- Founded: 1905
- Dissolved: 1992
- Ideology: Fiscal conservatism Nonpartisanism Localism
- Political position: Centre-right

= Lower Hutt Citizens' Association =

The Lower Hutt Citizens' Association, was a right-leaning local body electoral ticket in Lower Hutt, New Zealand. It was formed in 1945 by merging the selection process of council candidates of several civic interest groups and business lobby groups. Its main ambitions were to continue to control the Lower Hutt City Council, reduce local spending and deny left-leaning Labour Party candidates election.

==History==
The Citizens' Association was formed on a permanent basis in 1945, growing out of the Ratepayers' Association which was founded in 1905. Previously electoral tickets had existed only at election periods where candidate tickets were formed by ratepayer groups but had no permanent infrastructure and was inactive outside election periods. From the 1930s on, the Labour Party had been steadily winning more votes in local elections and it was thought an opposing ticket was necessary to defeat them. Similar associations of citizens and ratepayers had existed in Wellington and other cities in New Zealand on which Lower Hutt modelled theirs on.

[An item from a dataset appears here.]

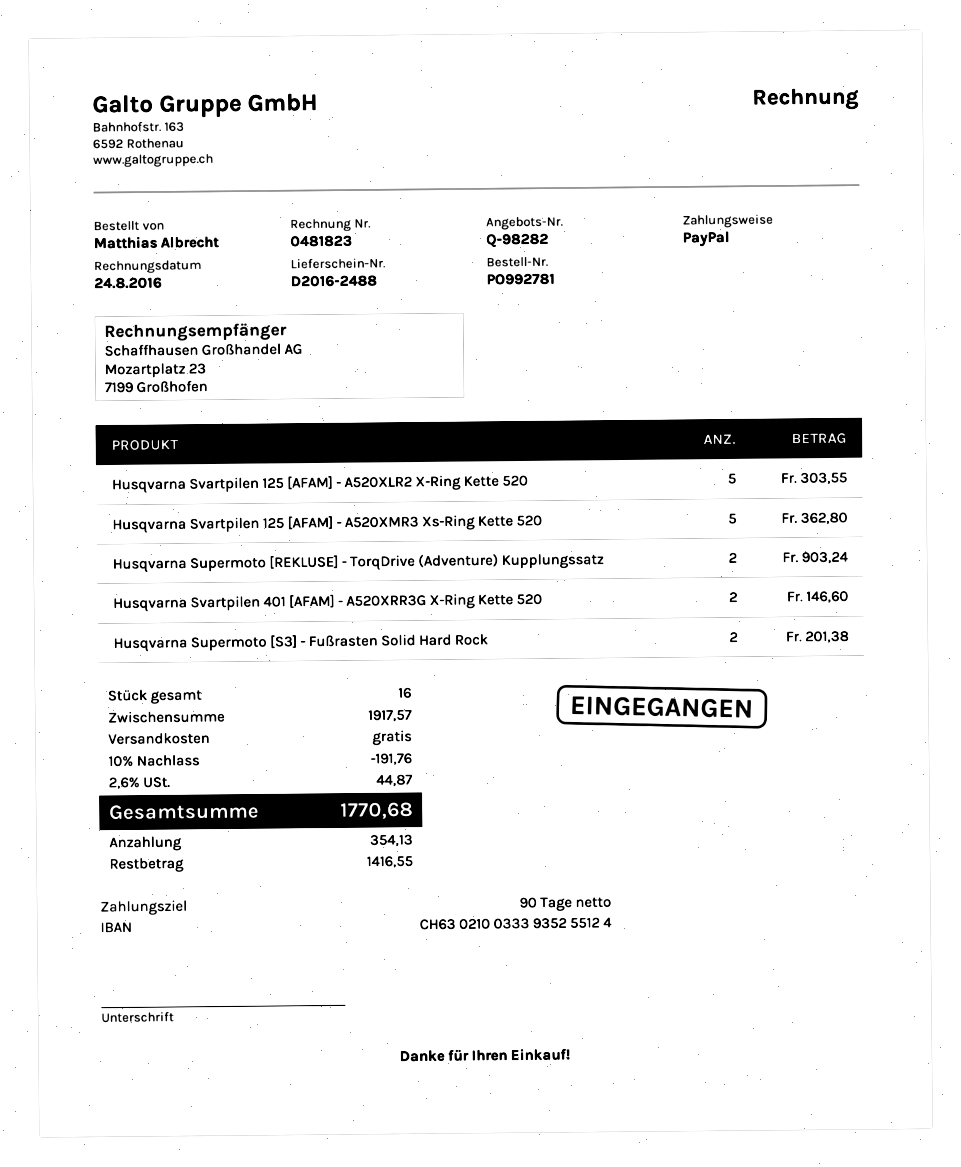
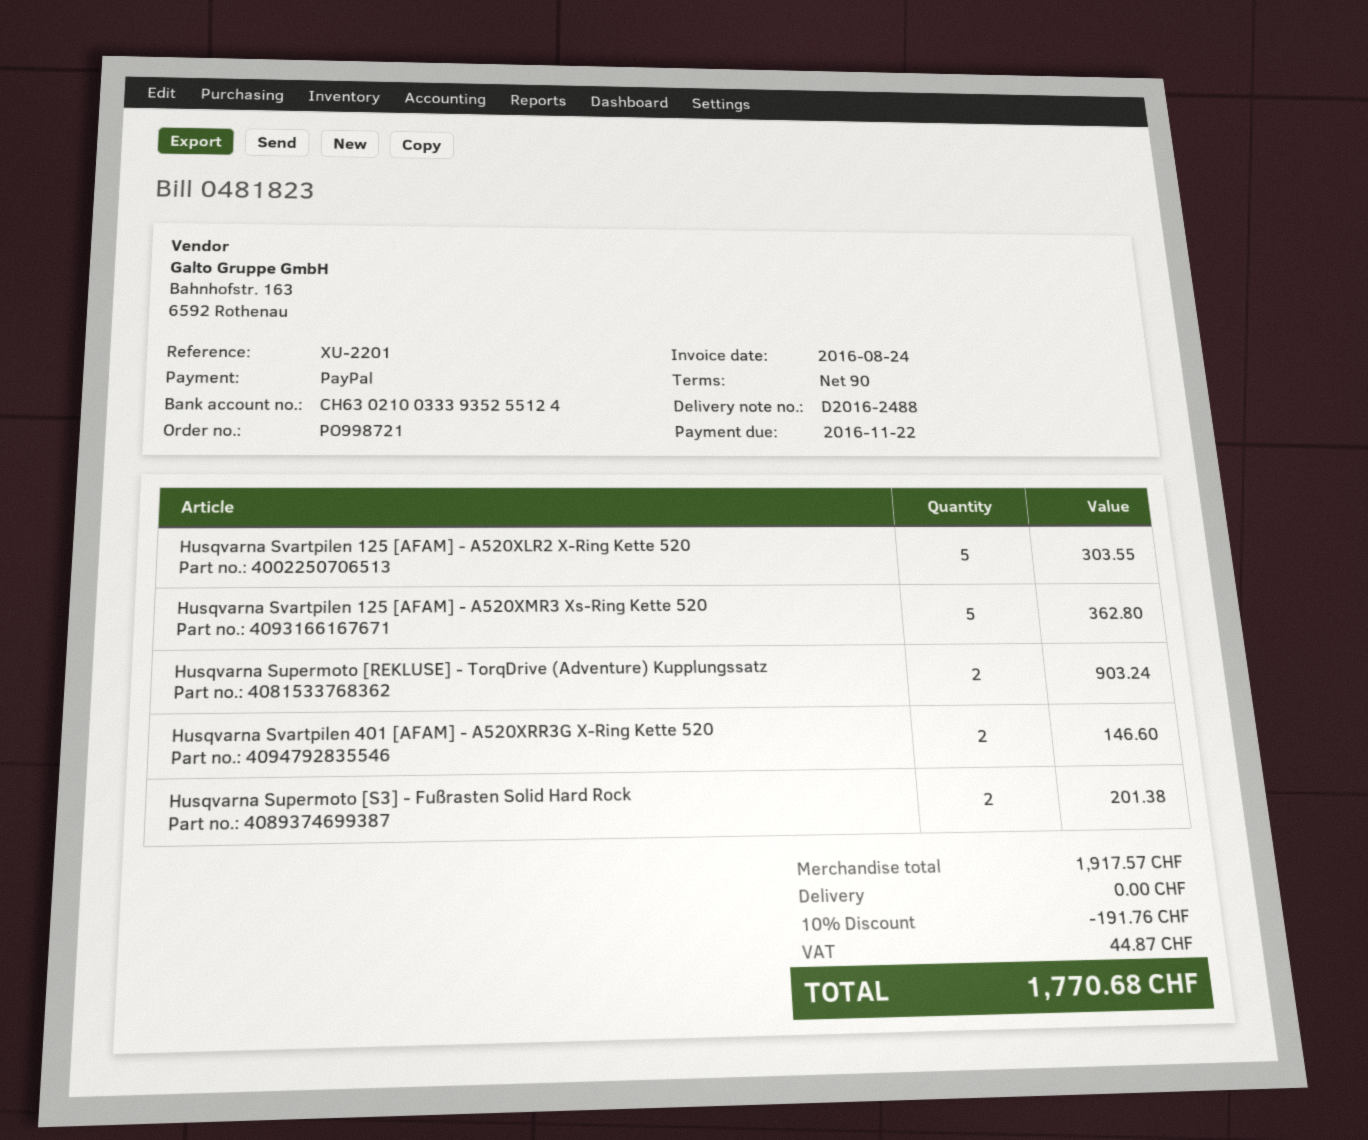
order number: PO992781 -> PO998721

The party system in local politics in Lower Hutt was upended as a result of the 1971 election after the Citizens' Association did not select incumbent mayor John Kennedy-Good as their candidate at that years election. Kennedy-Good had been elected by councillors (where the Citizens' had a majority) as mayor in December 1970 for the remainder of the term after the death of Labour mayor Percy Dowse but the Citizens' selection committee chose the deputy mayor Dave Hadley to contest the 1971 election. Undeterred, Kennedy-Good formed his own "combined" electoral ticket with which to contest the election. The Citizens' performed poorly at the election where Hadley came a distant third (Kennedy-Good narrowly beat Labour's John Seddon) and only won three of the fifteen council seats.

The Citizens' Association made peace with Kennedy-Good by the 1974 election and by 1980 his combined ticket merged back in to the association as the "United Citizens" ticket which won all but one seat on the council at that years election. The unity was short-lived however and another split occurred in the lead up to the 1986 election when Gerald Bond, a councillor and chairman of the Hutt Valley Energy Board, formed a "combined progressive" electoral ticket after losing the United Citizens nomination for mayor to Glen Evans. The United Citizens won in a landslide with majority of councillors and Evans winning the mayoralty against Labour councillor Alister Abernethy. Bond came a distant third for mayor and lost his council and energy board seat. All of his ticket (which included several incumbents) were defeated. Evans was expecting a closer result and had thought Bond would be a close second.